Хозяин. Почему? Лене будет интересно. (Опять щелкает.)
Голос Гостя. Налили? Выпейте! А теперь ешьте и слушайте… Этот тост избавит вас от необходимости говорить пошлости и причитать: «Пусть земля ему будет пухом». Кстати, у иудеев это было когда-то началом проклятья: «Пусть земля тебе будет пухом, чтобы бродячие собаки смогли разрыть ее и осквернить твой труп». Но мой труп осквернят люди, поскольку две недели назад я продал его Первому меду… Получил довольно много денег… Часть ушла на перепечатку сочинений, и совсем недавно рукопись роскошно горела посреди комнаты. Жигульский, мой сосед, долго стучал в стенку и вопил, что вызывает милицию, пожарных и санитаров из психушки. Но не вызвал, а пошел подышать свежим воздухом. (Небольшая пауза.) На еще одну часть купил баллон газа, утром законопатил все щели и сейчас открываю краник… И вдыхаю изо всех сил. (Надсадный кашель.) Классикам везло все же больше… Пушкин перед смертью ел морошку, Чехов пил шампанское, Фадеев – водку, а я потребляю пропан…
Остаток денег пошел вот на эти поминки. (Кашель, смех.) Так что вы сейчас едите мою плоть и пьете кровь. Ешь, Валера, ты ведь любил вкусно пожрать. Эминчик, я написал в завещании, чтобы свинину в пельмени не клали, так что рубай без опасений. Ленка, дерябни водочки. В Тель-Авив сообщили? Додька, ты прилетел? Ешьте, пейте, обо мне не вспоминайте. Сейчас… надо бы закончить эффектной фразой… для потомков… вот вахлак, заранее не приготовил… Что там уже говаривали? «Света, больше света», «Прощайте, друзья», «Люди, я любил вас, будьте бдительны…»… О! Нашел! Друзья мои! Я любил вас! Будьте прокляты!

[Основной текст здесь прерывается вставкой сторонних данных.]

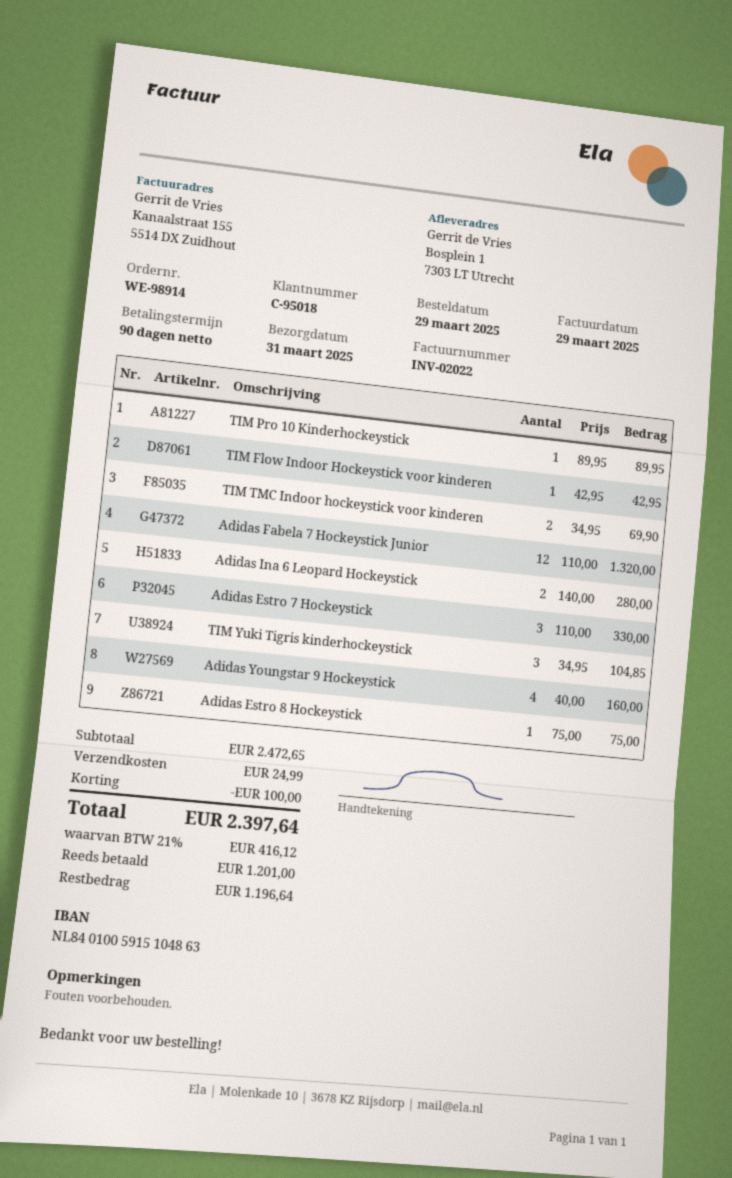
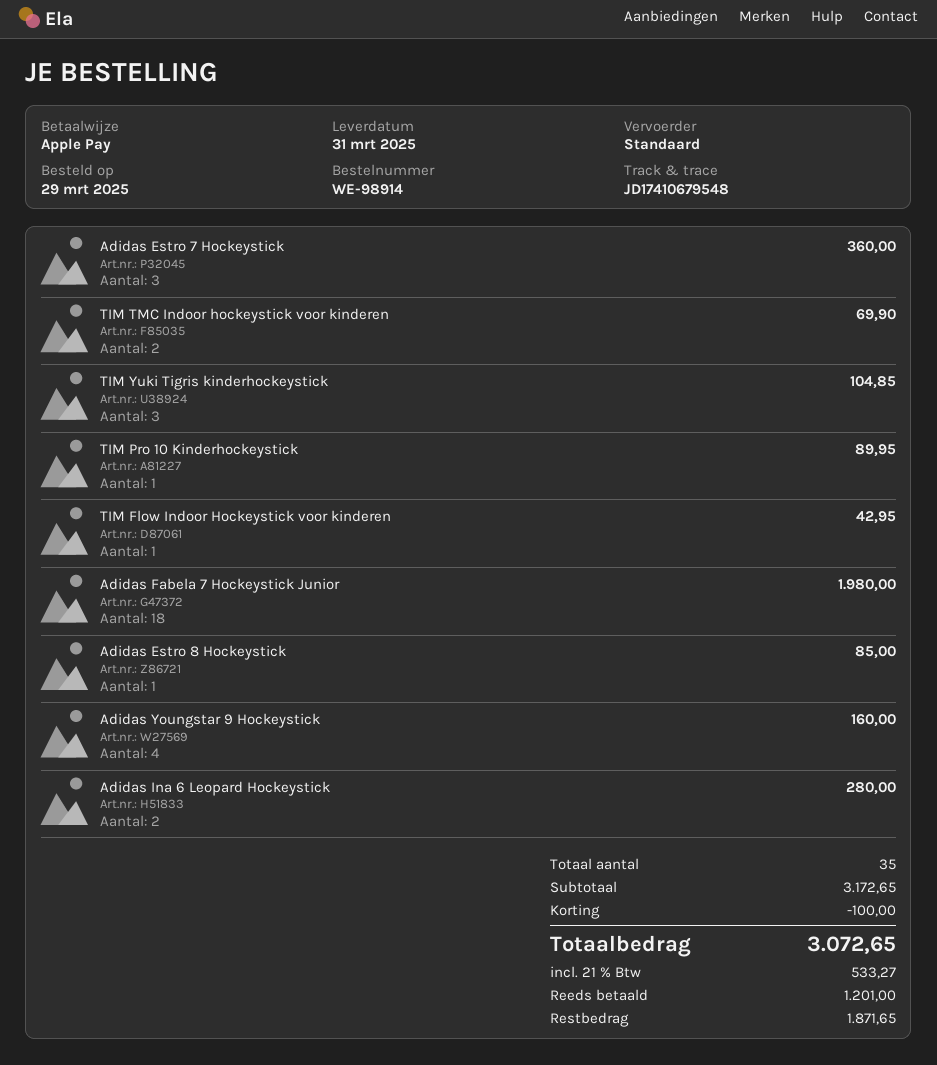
Adidas Fabela 7 Hockeystick Junior: 12 for 1320.00 -> 18 for 1980.00
Adidas Estro 7 Hockeystick: 3 for 330.00 -> 3 for 360.00
Adidas Estro 8 Hockeystick: 1 for 75.00 -> 1 for 85.00
subtotal: 2472.65 -> 3172.65
shipping: 24.99 -> none
tax: 21% = 416.12 -> 21% = 533.27
total: 2397.64 -> 3072.65
balance: 1196.64 -> 1871.65

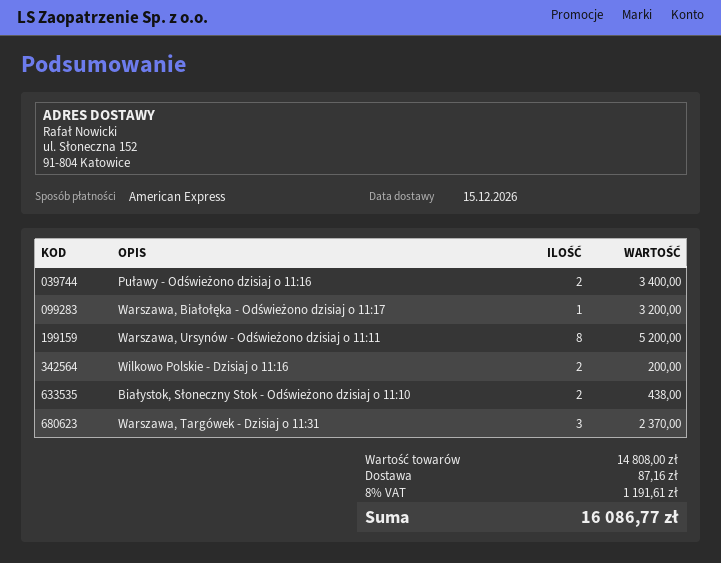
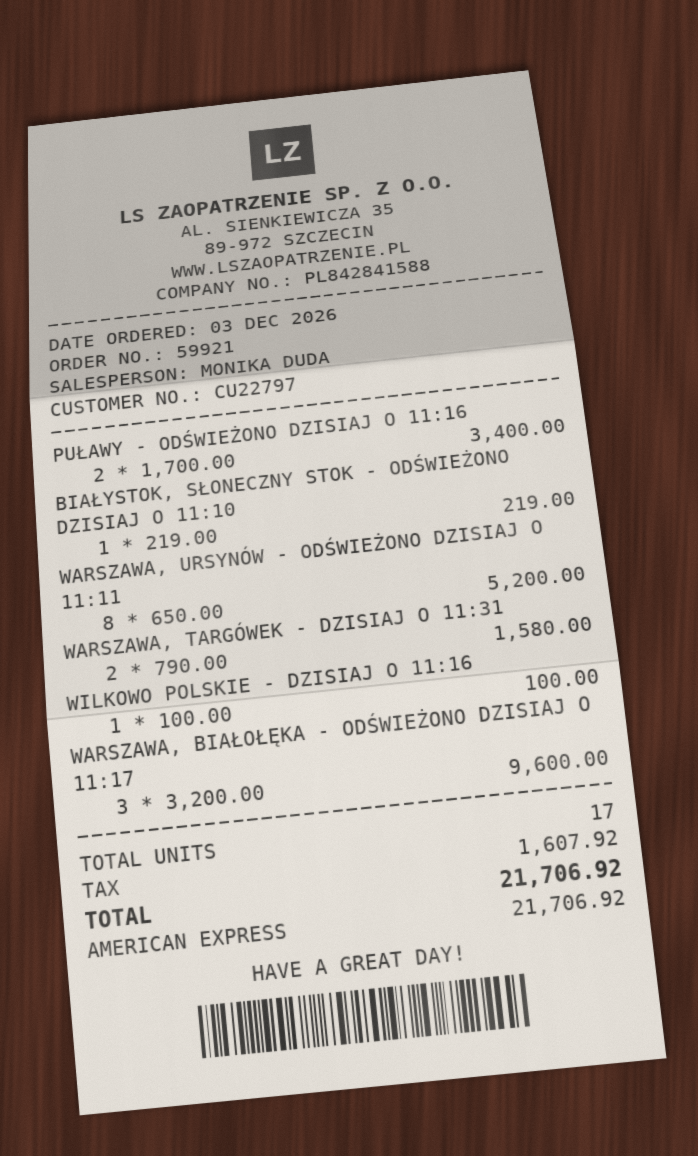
Warszawa, Białołęka - Odświeżono dzisiaj o 11:17: 1 for 3200.00 -> 3 for 9600.00
Wilkowo Polskie - Dzisiaj o 11:16: 2 for 200.00 -> 1 for 100.00
Białystok, Słoneczny Stok - Odświeżono dzisiaj o 11:10: 2 for 438.00 -> 1 for 219.00
Warszawa, Targówek - Dzisiaj o 11:31: 3 for 2370.00 -> 2 for 1580.00
shipping: 87.16 -> none
tax: 1191.61 -> 1607.92
total: 16086.77 -> 21706.92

Хозяин. Н-да-а… Как основательно ты приготовился! Однако выжил… Может, одного баллона оказалось мало?
Елена. Лешка, ты и меня проклинал? И меня ненавидишь?
Хозяин. Помилуй, дорогая, о чем ты? Настоящая ненависть немногословна, она – без восклицательных знаков. А тут просто дешевая поза… Точно – одного баллона оказалось мало! Да и газ, наверное, оказался некачественным. Покупал-то все по дешевке? Экономил на похороны и поминки, позер?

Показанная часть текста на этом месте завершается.